Chief Duties of the Texas Probate Court

The chief duties of the probate court are to supervise the probate of wills and the administration of estates. The probate process, including the distribution of the estate’s assets, is governed by the Texas Estates Code and the Texas Probate Code. In most cases in Texas, probate is not necessary. However, if a person dies without a will (known as dying “intestate”) or if the property owned by the decedent is worth more than a certain amount, then probate may be necessary. Intestate succession is the process in which a person’s property is distributed to his/her beneficiaries upon death. Preparing an estate prior to death is called estate planning.

Bailey v. Cherokee County Appraisal Dist., 862 S.W.2d 581 (Tex. 1993)


  • Respondent: Cherokee County Appraisal Dist. (taxing authorities)
  • Petitioners: Alibe Carter Bailey, and two adult sons, Petitioners William E. Bailey and Robert E. Bailey (heirs of the deceased W.E. Bailey)

Facts and Procedural History 

Specific Circumstances: In 1973, W. E. Bailey died intestate (without a will) in Cherokee County, Texas.
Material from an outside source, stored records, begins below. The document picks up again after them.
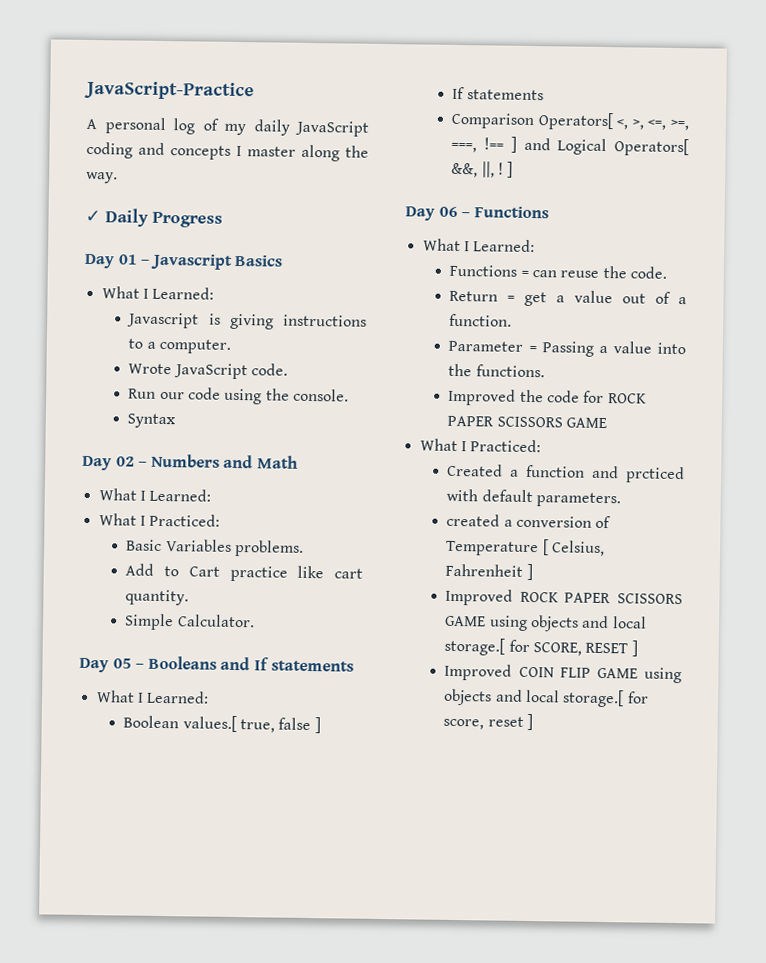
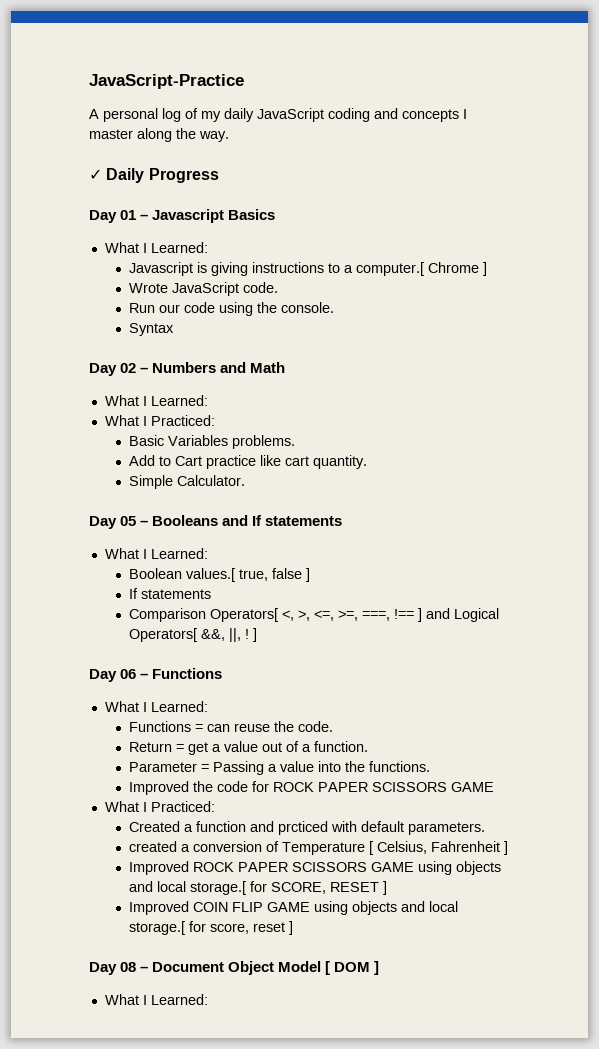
- Javascript is giving instructions to a computer.
+ Javascript is giving instructions to a computer.[ Chrome ]
+ Day 08 – Document Object Model [ DOM ]
+ What I Learned:

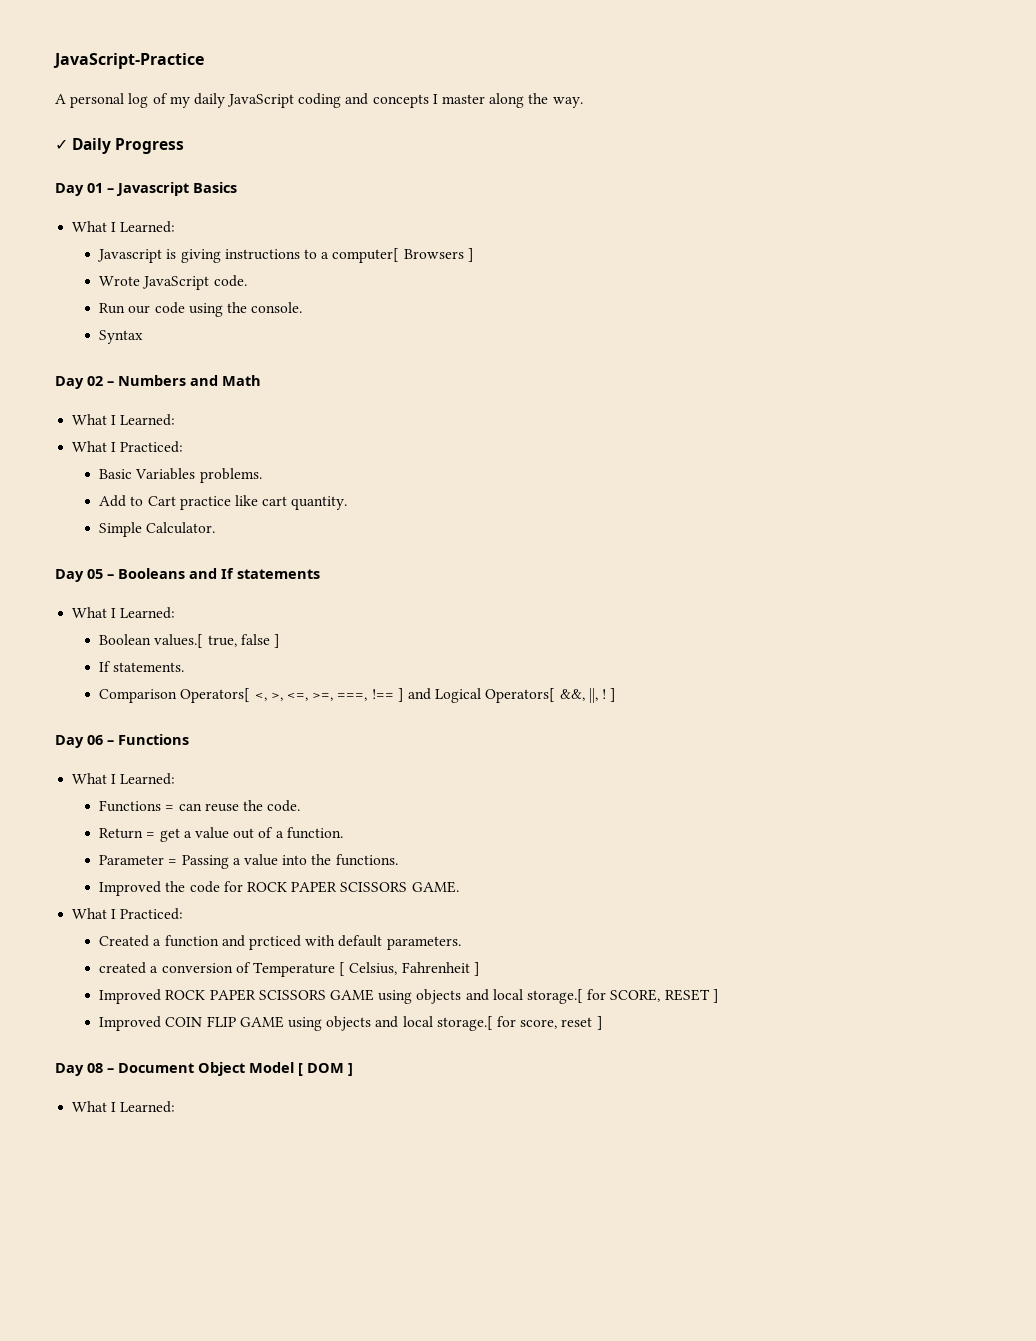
- Javascript is giving instructions to a computer.[ Chrome ]
+ Javascript is giving instructions to a computer[ Browsers ]
  Boolean values.[ true, false ]
- If statements
+ If statements.
- Improved the code for ROCK PAPER SCISSORS GAME
+ Improved the code for ROCK PAPER SCISSORS GAME.

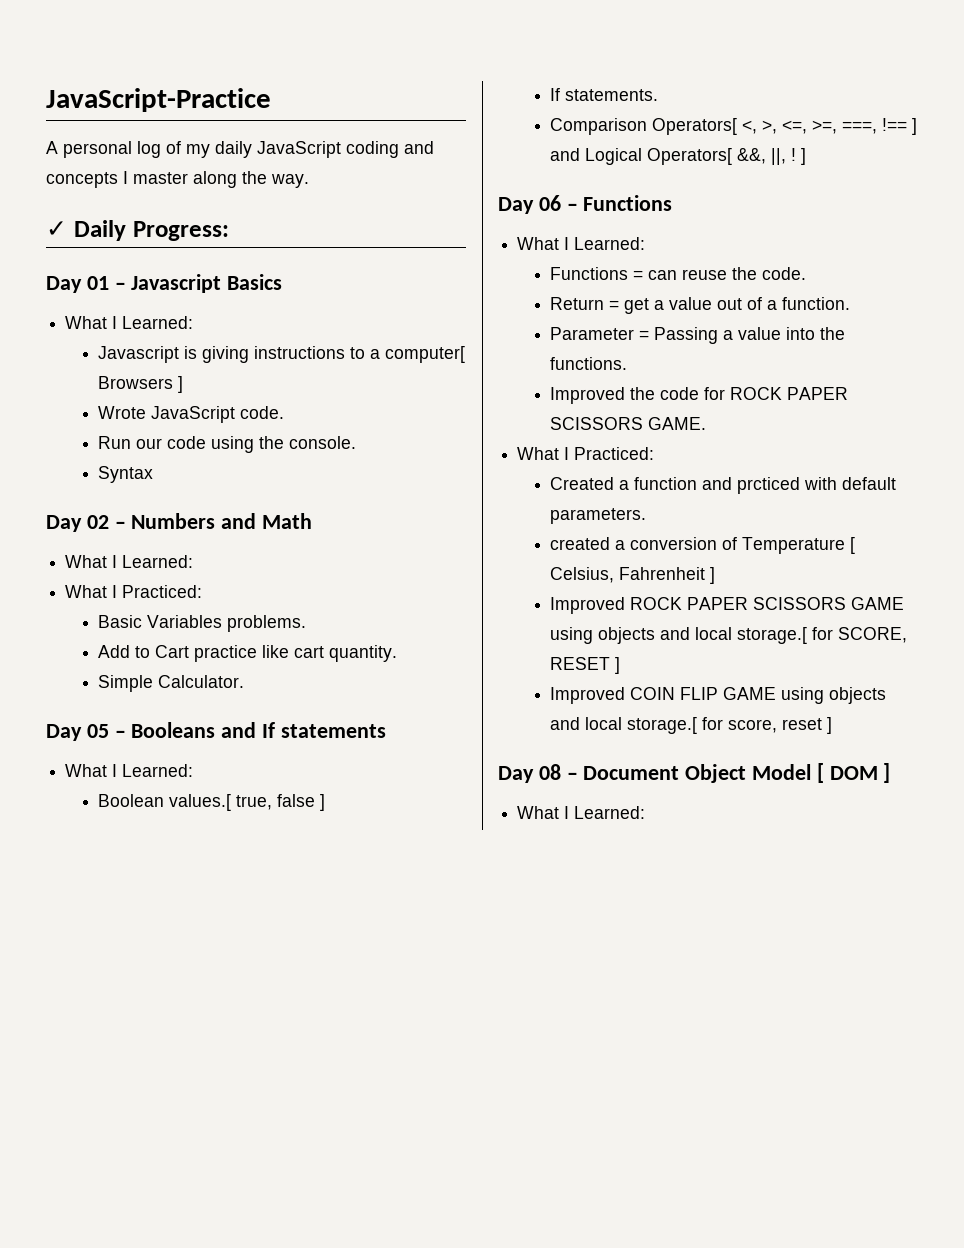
- ✓ Daily Progress
+ ✓ Daily Progress:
He was survived by his wife and two adult sons who are the Petitioners in the present case.  His wife was appointed the administrator of the estate because her and her husband owned it has community property. 

After administration had begun respondents Cherokee County appraisal district filed suit in the District Court of Cherokee County against the Baileys seeking a personal judgment in the amount of $90,608.48 for tax years 1976 – 1986, and foreclosure of tax liens for delinquent property taxes, interest, and fees that accrued subsequent to W.E. Bailey’s death. The Bailey’s filed a “Plea in Abatement and Motion for Dismissal of Cause” which was denied. The District Court rendered a judgment ordering foreclosure of the tax liens but denied the respondents prayer for personal judgment against the Baileys’. 

The Texas Court of Appeals held that the Baileys’ are personally liable for the taxes and that a District Court has concurrent jurisdiction with the probate court over this case. 

The Texas Supreme Court held that the estate bears a liability of the taxes that accrued during administration and that the Bailey heirs were not personally liable. This court reversed the judgment of the Court of Appeals and dismissed Respondents’ claim.

Are the surviving Baileys personally liable for taxes the property accrued will in administration? 

Here, the Texas Supreme Court held that the Baileys could not be held personally liable for the taxes that accrued while the property was in administration. 

The Respondents argued that Probate Code §37 stated title to the property vested immediately in the Petitioners upon Bailey’s death and gave rise to immediate personal liability for the subsequent taxes.  The court rejected this argument also citing to Probate Code §37 which mandates, under Texas law, during the period of administration the decedent’s estate is in the hands of the executor or administrator and this constitutes a trust estate. Because the administration has exclusive possession and control over the entire state, and is charged with positive duties, he is an active trustee of the trust estate for all matters including dealing with financial institutions. 

Therefore, the administrator, as a trustee, assumes legal title and is the owner for purposes of taxation and not the heirs. 

Does the District Court Have Jurisdiction to Hear a Claim Against the Estate?

The Texas Probate Code § 5(e) provides that all courts exercising original probate jurisdiction shall have the power to hear all matters concerning an estate. 

It has been established that the present case constitutes a claim against the estate, and not a claim that the Baileys may be held personally liable for. Therefore, the County Court, not the District Court, has vested jurisdiction over the case. 

The Respondent argued that because the District Court has original probate jurisdiction it has jurisdiction to hear matters concerning the estate as well. However, the Texas Supreme Court rejected that argument because a court with probate jurisdiction may only exercise its probate jurisdiction over matters concerning an estate when a probate proceeding relating to that specific concern is already pending in the court. 


  • Expenses due to administration and incurred in the preservation, safekeeping, and management of the estate will be classified as claims against the estate. (In this case, taxes)
  • Heirs are not ordinarily personally liable for claims against the estate while the estate is under administration. 
  • A creditor of an estate cannot have a personal judgment against heirs or legal representatives of the estate of a decedent.